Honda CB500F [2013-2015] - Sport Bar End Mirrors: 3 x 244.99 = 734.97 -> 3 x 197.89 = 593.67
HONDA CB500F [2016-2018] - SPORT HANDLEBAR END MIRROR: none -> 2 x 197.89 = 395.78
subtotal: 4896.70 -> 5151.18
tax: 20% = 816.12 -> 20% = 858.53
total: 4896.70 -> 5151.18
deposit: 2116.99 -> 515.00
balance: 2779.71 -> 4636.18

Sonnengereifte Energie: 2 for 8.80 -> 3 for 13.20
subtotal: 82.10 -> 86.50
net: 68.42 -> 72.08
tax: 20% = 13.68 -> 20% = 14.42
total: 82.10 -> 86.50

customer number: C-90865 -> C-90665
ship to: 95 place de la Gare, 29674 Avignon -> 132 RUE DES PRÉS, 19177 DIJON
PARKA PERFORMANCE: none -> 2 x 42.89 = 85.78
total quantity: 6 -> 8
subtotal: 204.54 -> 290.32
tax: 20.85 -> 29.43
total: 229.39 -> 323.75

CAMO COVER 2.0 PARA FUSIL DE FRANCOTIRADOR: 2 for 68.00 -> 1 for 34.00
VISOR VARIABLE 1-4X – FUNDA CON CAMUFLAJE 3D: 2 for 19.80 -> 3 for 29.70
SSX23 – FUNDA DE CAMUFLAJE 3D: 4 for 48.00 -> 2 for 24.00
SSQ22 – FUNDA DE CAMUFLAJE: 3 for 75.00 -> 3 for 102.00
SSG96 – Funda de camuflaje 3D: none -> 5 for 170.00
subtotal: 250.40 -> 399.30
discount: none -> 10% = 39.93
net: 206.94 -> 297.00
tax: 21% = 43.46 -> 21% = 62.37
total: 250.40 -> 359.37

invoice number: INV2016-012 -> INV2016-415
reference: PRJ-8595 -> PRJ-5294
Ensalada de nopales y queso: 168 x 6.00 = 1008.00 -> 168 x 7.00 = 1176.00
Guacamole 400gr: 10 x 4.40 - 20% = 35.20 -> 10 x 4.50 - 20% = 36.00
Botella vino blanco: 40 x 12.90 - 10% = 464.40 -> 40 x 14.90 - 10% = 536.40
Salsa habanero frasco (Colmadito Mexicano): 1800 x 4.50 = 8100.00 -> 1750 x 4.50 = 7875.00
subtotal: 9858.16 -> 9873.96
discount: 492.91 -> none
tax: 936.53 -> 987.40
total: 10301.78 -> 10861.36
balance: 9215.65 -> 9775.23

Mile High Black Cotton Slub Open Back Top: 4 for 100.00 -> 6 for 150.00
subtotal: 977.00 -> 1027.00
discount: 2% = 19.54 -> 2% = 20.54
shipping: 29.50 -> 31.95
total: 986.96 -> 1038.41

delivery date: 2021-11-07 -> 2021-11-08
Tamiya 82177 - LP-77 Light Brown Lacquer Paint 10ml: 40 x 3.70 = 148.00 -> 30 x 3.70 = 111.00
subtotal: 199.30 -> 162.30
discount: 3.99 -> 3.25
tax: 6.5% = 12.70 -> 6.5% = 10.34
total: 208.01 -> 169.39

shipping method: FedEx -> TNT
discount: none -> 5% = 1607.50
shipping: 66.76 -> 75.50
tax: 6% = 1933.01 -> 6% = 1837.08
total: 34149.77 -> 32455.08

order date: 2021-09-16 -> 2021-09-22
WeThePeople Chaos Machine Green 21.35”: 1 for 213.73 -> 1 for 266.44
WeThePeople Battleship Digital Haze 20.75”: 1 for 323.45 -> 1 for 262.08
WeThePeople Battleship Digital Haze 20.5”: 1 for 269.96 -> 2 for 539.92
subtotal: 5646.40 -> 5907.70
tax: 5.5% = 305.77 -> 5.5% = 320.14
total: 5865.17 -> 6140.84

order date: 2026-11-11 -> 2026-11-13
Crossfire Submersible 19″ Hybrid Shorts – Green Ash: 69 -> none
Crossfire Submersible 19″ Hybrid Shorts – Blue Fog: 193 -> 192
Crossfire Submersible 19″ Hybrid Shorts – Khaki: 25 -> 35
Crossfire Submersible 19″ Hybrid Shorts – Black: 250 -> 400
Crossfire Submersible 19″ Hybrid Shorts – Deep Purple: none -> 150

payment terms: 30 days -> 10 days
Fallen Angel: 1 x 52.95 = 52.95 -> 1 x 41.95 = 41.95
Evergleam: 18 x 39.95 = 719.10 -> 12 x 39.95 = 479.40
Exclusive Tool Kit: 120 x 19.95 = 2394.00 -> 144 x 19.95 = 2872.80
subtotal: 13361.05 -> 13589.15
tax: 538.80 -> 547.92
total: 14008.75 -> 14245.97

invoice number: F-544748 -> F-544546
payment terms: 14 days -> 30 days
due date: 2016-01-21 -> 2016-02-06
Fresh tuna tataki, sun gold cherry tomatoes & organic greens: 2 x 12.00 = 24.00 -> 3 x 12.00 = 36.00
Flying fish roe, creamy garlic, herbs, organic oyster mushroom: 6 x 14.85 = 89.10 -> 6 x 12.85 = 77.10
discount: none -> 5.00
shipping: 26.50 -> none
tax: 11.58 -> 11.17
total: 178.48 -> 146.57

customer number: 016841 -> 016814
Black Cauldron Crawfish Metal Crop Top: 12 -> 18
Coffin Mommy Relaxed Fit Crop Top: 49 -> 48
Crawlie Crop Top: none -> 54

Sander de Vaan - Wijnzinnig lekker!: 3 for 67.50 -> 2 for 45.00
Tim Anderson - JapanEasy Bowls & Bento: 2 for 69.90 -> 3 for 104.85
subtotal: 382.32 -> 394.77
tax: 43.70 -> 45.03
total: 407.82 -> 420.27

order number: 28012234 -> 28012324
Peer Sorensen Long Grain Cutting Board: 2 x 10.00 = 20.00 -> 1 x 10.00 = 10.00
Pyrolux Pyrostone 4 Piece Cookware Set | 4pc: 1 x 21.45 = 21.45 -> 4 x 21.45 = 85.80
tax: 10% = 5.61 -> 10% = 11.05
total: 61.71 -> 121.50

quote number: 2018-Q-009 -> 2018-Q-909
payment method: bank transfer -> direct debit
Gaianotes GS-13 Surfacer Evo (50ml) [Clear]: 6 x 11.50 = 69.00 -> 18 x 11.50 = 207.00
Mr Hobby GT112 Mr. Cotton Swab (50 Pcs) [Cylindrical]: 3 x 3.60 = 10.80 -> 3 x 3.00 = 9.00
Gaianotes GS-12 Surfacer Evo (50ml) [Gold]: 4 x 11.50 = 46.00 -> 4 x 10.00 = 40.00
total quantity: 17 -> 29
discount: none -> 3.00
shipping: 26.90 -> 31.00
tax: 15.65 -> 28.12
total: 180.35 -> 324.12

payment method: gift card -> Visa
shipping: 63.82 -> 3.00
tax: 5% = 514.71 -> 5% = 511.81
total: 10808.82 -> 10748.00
****
# TASK GOAL
From the line containing "shipping: 26.90 -> 31.00" down to the end of the listing above, return each line exactly as it appears and nothing more.

# RESULT
shipping: 26.90 -> 31.00
tax: 15.65 -> 28.12
total: 180.35 -> 324.12

payment method: gift card -> Visa
shipping: 63.82 -> 3.00
tax: 5% = 514.71 -> 5% = 511.81
total: 10808.82 -> 10748.00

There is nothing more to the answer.